With n = 30_000 as in the example, this takes time of the order 
of a second on a modern computer, which is clearly O(n^2).  I am 
using DMD 2.062.

Well, now I have a point to make and a question.

My point is that I think this is bad because such a pattern 
(sorted array ~ small element, then sort) is fairly likely to 
occur - well, it did for me, hence the post.  Sure, every fast 
and simple method for choosing the pivot in quicksort will have 
its O(n^2) corner cases.  But there's a difference between a 
corner case that never occurs in "real" data (but still could be 
constructed artificially) and a corner case describable by such a 
simple pattern.

The question is rather predictable, really: what is the 
guaranteed-n-log-n replacement for sort in the standard library?  
I've found the following way...
	sort !("a < b", SwapStrategy.stable) (a);
...but it forces to specify the redundant "a < b" and looks a bit 
clumsy for an everyday sort() call.

Tried to keep it short(er) this time,

Ivan Kazmenko.

Apr 19 2013

"bearophile" <bearophileHUGS lycos.com> writes:

Ivan Kazmenko:

 Consider a sorted array.  Append an element that is less than 
 all the previous elements.  Then sort the array again by the 
 sort function from std.algorithm.

If you know that, then don't do a sort. Make some free space in
the array, shift the items, sort just the first part with a slice.

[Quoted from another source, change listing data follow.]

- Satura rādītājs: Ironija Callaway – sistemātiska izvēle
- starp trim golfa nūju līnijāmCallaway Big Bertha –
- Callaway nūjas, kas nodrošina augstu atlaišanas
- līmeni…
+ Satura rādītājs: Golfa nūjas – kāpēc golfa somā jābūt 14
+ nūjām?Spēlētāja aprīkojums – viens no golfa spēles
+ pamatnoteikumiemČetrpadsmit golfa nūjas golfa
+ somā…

 The question is rather predictable, really: what is the 
 guaranteed-n-log-n replacement for sort in the standard 
 library?  I've found the following way...
 	sort !("a < b", SwapStrategy.stable) (a);

That uses the TimSort that contains the optimization you look for.


 ...but it forces to specify the redundant "a < b" and looks a 
 bit clumsy for an everyday sort() call.

Then try to define an alias (untested):

alias mySort = sort!("a < b", SwapStrategy.stable);

Bye,
bearophile

Apr 19 2013

"Ivan Kazmenko" <gassa mail.ru> writes:

 That [SwapStrategystable] uses the TimSort that contains
 the optimization you look for.

 alias mySort = sort!("a < b", SwapStrategy.stable);

Thank you, these are good for now.

A seemingly easy way to provide the choice globally would be to 
have an assignable SwapStrategy.default in std.algorithm... or 
would that be a bad design decision to have such a global state?

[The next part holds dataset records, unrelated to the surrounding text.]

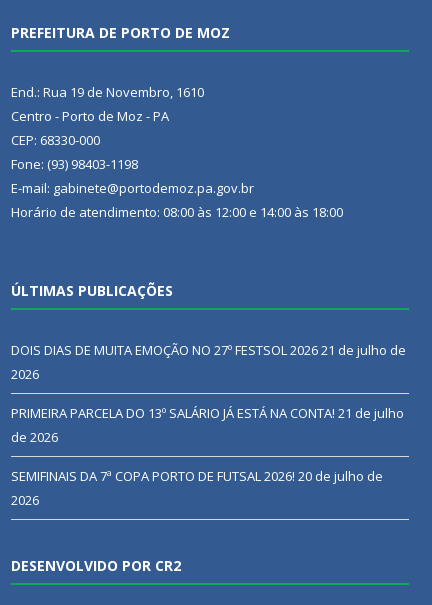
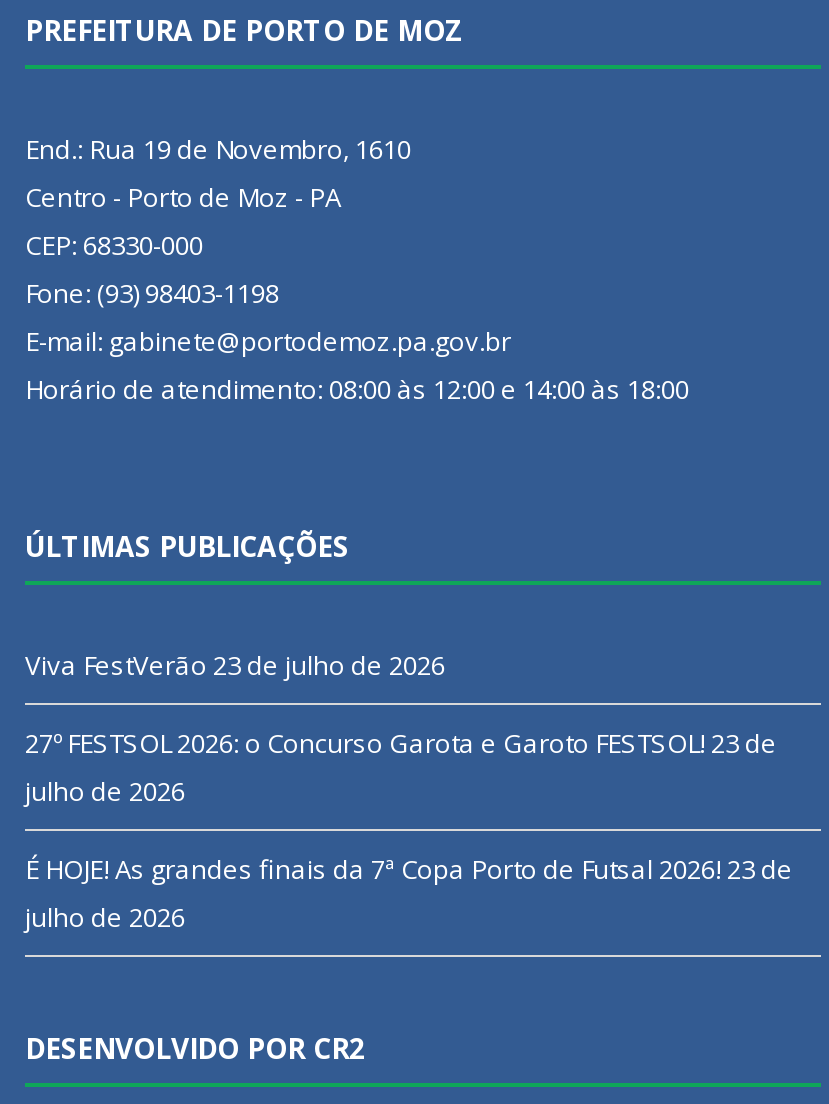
- DOIS DIAS DE MUITA EMOÇÃO NO 27º FESTSOL 2026 21 de julho de
- 2026
+ Viva FestVerão 23 de julho de 2026

- PRIMEIRA PARCELA DO 13º SALÁRIO JÁ ESTÁ NA CONTA! 21 de julho
- de 2026
+ 27º FESTSOL 2026: o Concurso Garota e Garoto FESTSOL! 23 de
+ julho de 2026

- SEMIFINAIS DA 7ª COPA PORTO DE FUTSAL 2026! 20 de julho de
- 2026
+ É HOJE! As grandes finais da 7ª Copa Porto de Futsal 2026! 23 de
+ julho de 2026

 Consider a sorted array.  Append an element that is less than 
 all the previous elements.  Then sort the array again by the 
 sort function from std.algorithm.

 If you know that, then don't do a sort. Make some free space in
 the array, shift the items, sort just the first part with a 
 slice.

That behavior isn't always easy to predict.

Still, I think this is a problem in Phobos which should be fixed. 
  In most implementations of quicksort (even middle-element, the 
easiest to come up with), one expects it to perform in O(n log n) 
with probability close to one, except on some artificially 
constructed cases.

On a side note, I'm surprised that median-of-three (getPivot in 
std.algorithm) fails at such a simple test, so I had something 
new to learn there, too.  If I just comment out the switch in 
getPivot and "return mid" directly, it becomes fast enough in 
this case.

Another view at this is the following.  As far as I know by now, 
one of the points beyond D (and Phobos) design is to have 
everything safe by default, but faster if you want it explicitly 
and you know what you are doing.  In this particular case, that 
would mean having a worst-case O(n log n) sort, and/or a stable 
sort, by default - but with the opportunity to switch to the 
(time-wise and stability-wise) unsafe quicksort if you really 
need the extra speedup and know what you are doing.  So, why 
isn't TimSort the default?

The one reason I can imagine is that then D would suffer in 
language comparisons which just take the most easy-to-use 
"default sort" and don't care about the extra features it got.  
Are there any other?

Ivan Kazmenko.

Apr 19 2013

"bearophile" <bearophileHUGS lycos.com> writes:

Ivan Kazmenko:

 A seemingly easy way to provide the choice globally would be to 
 have an assignable SwapStrategy.default in std.algorithm... or 
 would that be a bad design decision to have such a global state?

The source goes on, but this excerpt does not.